AUTUMN 2007/VOLUME 21, NUMBER 4
Yard Cats and Birds
Citizen-science data show cats kill a diversity of backyard birds
Studying birdlife in inaccessible locations doesn't always require an expedition to a remote rainforest. One of the most difficult places for ornithologists to study is literally right in our own backyards: urban and suburban landscapes. Although backyards are not physically impenetrable, private residential areas are often inaccessible to scientists wishing to better understand these areas as habitat for birds. For the last two years, several hundred citizen-science participants have given us a glimpse into urban birdlife through My Yard Counts, a pilot study examining the lives of birds in these areas.
Besides the lack of suitable habitat for birds, urban areas present unique threats to birds, such as window strikes and pet cats. According to the American Bird Conservancy, cats may kill hundreds of millions of birds, small mammals, reptiles, and amphibians each year. However, little is known about which bird species are affected most, or about the extent to which people can influence the level of cat predation in their yard. Tessa Murante completed her undergraduate honors thesis in May 2007, working with our research team at the Cornell Lab of Ornithology to analyze data from My Yard Counts. She found a surprising diversity of bird species killed by cats in residential areas (Figure 1 below).
Although these data are preliminary, they provide much-needed information about predation by pet cats in residential areas. In previous studies, researchers have concluded that cats are opportunistic, preying on most common species. However, most evidence of cat predation on birds is based on studies of feral rather than pet cats and on islands rather than continents. These studies may not tell us much about how to conserve residential bird communities for several reasons. Unlike pet cats, feral cats may rely on hunting for most, if not all, of their nutritional needs. They may rely mostly on birds for prey since islands often have fewer mammals. Additionally, birds on islands are easy targets for introduced cats, because they often lack the instincts and behaviors to escape predators. Finally, bird populations as a whole are more vulnerable on islands because their populations tend to be small to begin with.

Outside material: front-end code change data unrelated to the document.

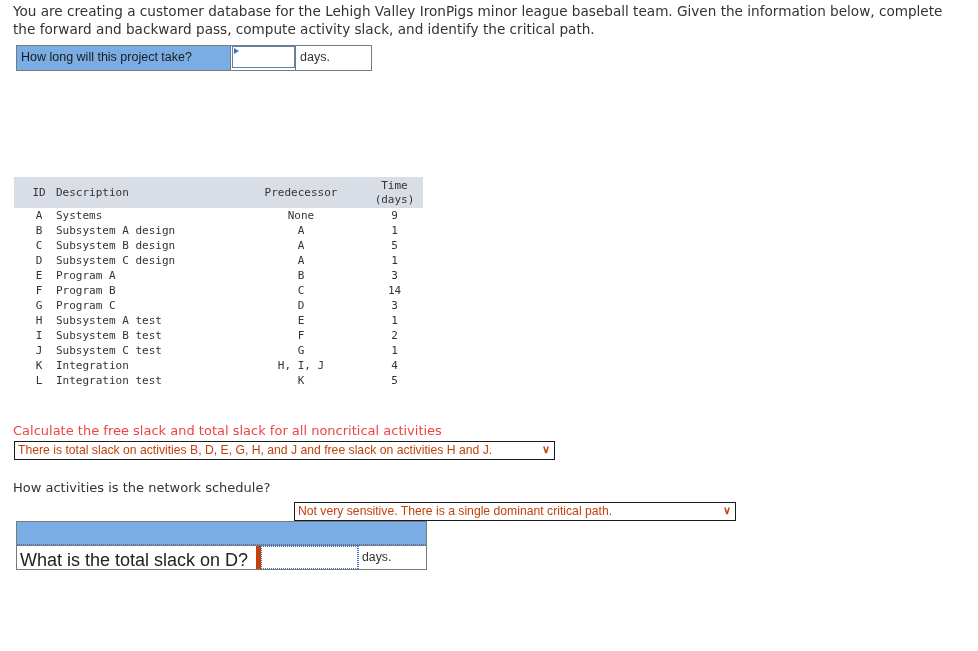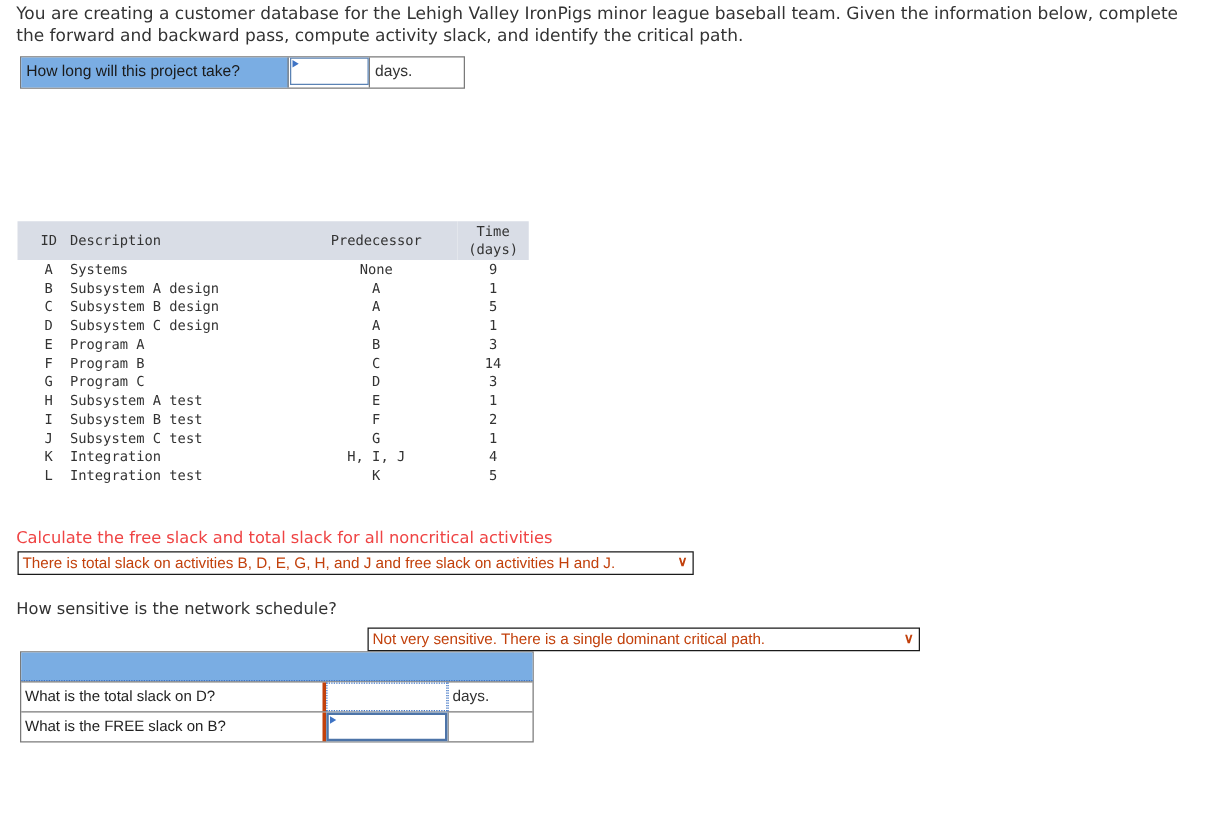--- a/index.html
+++ b/index.html
@@ -141,7 +141,7 @@
   <span class="chev">∨</span>
 </div>
 
-<div class="q3lbl">How sensitive is the network schedule?</div>
+<div class="q3lbl">How activities is the network schedule?</div>
 <div class="sel sel2">
   <span>Not very sensitive. There is a single dominant critical path.</span>
   <span class="chev">∨</span>

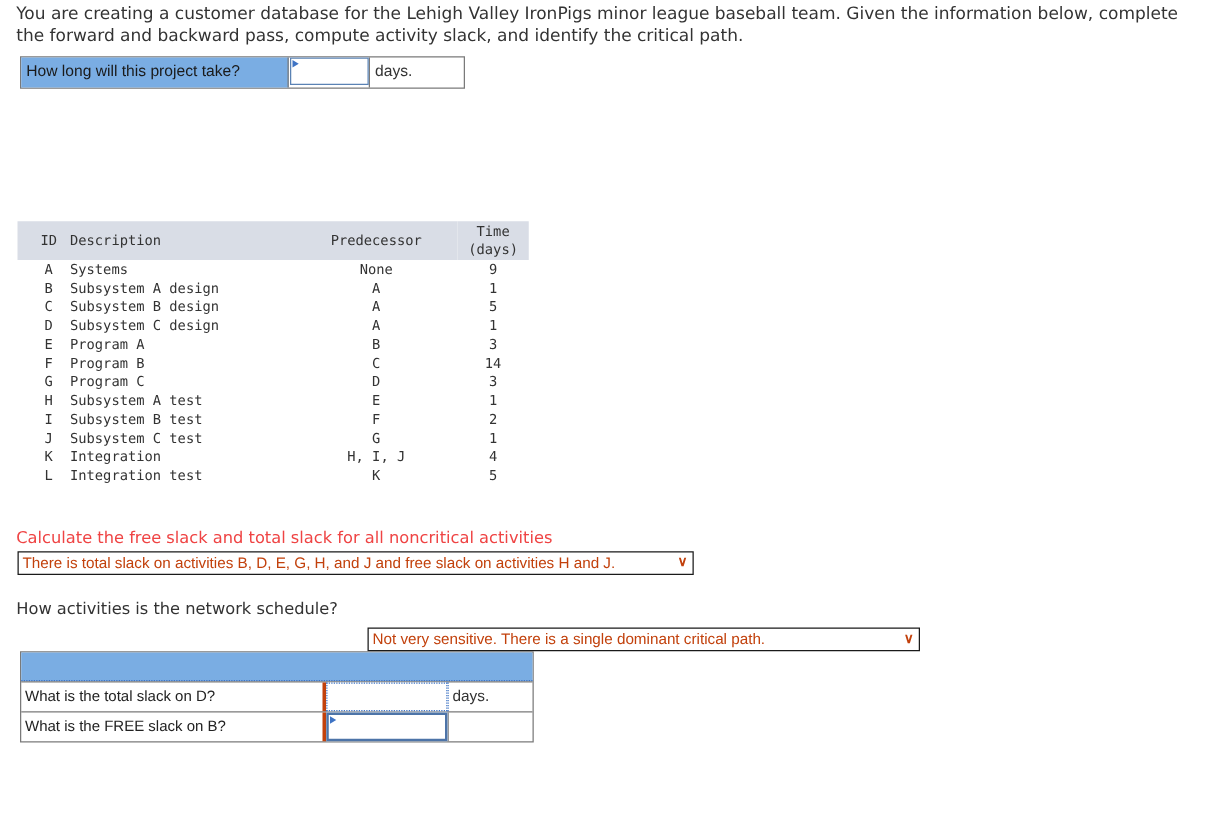--- a/index.html
+++ b/index.html
@@ -31,7 +31,7 @@
   .grid .hdr { height: 22px; background: #7aade3; border-bottom: 1px dotted #3e73c4; }
   .grid .row { display: flex; height: 23px; border-top: 1px solid #7a7a7a; }
   .grid .row:first-of-type { border-top: none; }
-  .grid .ql { width: 244px; font-size: 12px; padding: 4px 0 0 3px; box-sizing: border-box; color: #222; border-right: 3px solid #c2410c; }
+  .grid .ql { width: 244px; font-size: 18px; padding: 4px 0 0 3px; box-sizing: border-box; color: #222; border-right: 5px solid #c2410c; }
   .grid .cell { width: 97px; position: relative; }
   .grid .cell .inp { position: absolute; left: 0; top: 0; right: 0; bottom: 0; border: 2px solid #4d74a8; }
   .grid .cell.dotted .inp { border: 1px dotted #3e73c4; }

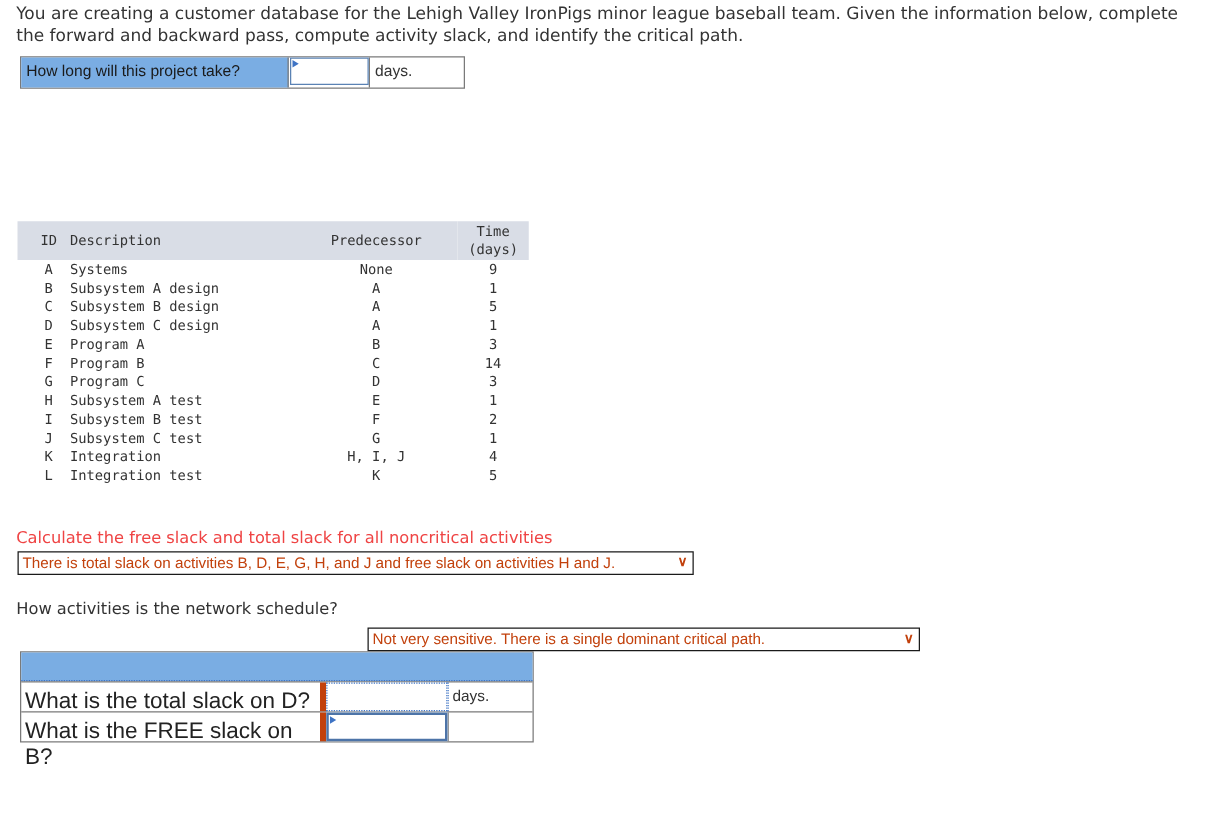--- a/index.html
+++ b/index.html
@@ -156,13 +156,6 @@
       </div>
     <div class="un dotl">days.</div>
   </div>
-  <div class="row">
-    <div class="ql">What is the FREE slack on B?</div>
-    <div class="cell">
-        <div class="inp"><span></span></div>
-      </div>
-    <div class="un"></div>
-  </div>
 </div>
 
 </body></html>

Of all birds reported killed by cats in our study, most have stable or increasing populations, and only one species (Eastern Towhee) is of conservation concern. Evaluating the impact of cat predation in residential settings should provide useful insights into what we need to do to help keep common birds common. A better understanding of the hunting patterns of pet cats will help determine whether certain species, or species with certain traits, are more susceptible than others to cat predation. With Tessa, we are also investigating whether people can influence the level of cat predation in their yard—not an easy task when neighborhood cats roam freely.
We continue to have many questions about the role that residential areas can play in conserving avian populations. In particular, we still have much to learn about the threats to bird survival and how that alters population dynamics. In the meantime, you can find out how to limit cat predation by visiting the Cats Indoors web site of the American Bird Conservancy at www.abcbirds.org/cats. In addition to taking steps in your own yard, consider printing out one of the web site's brochures to give to your neighbors about why they should keep cats indoors.
Caren Cooper is a research associate in the Lab's Bird Population Studies and Citizen Science programs.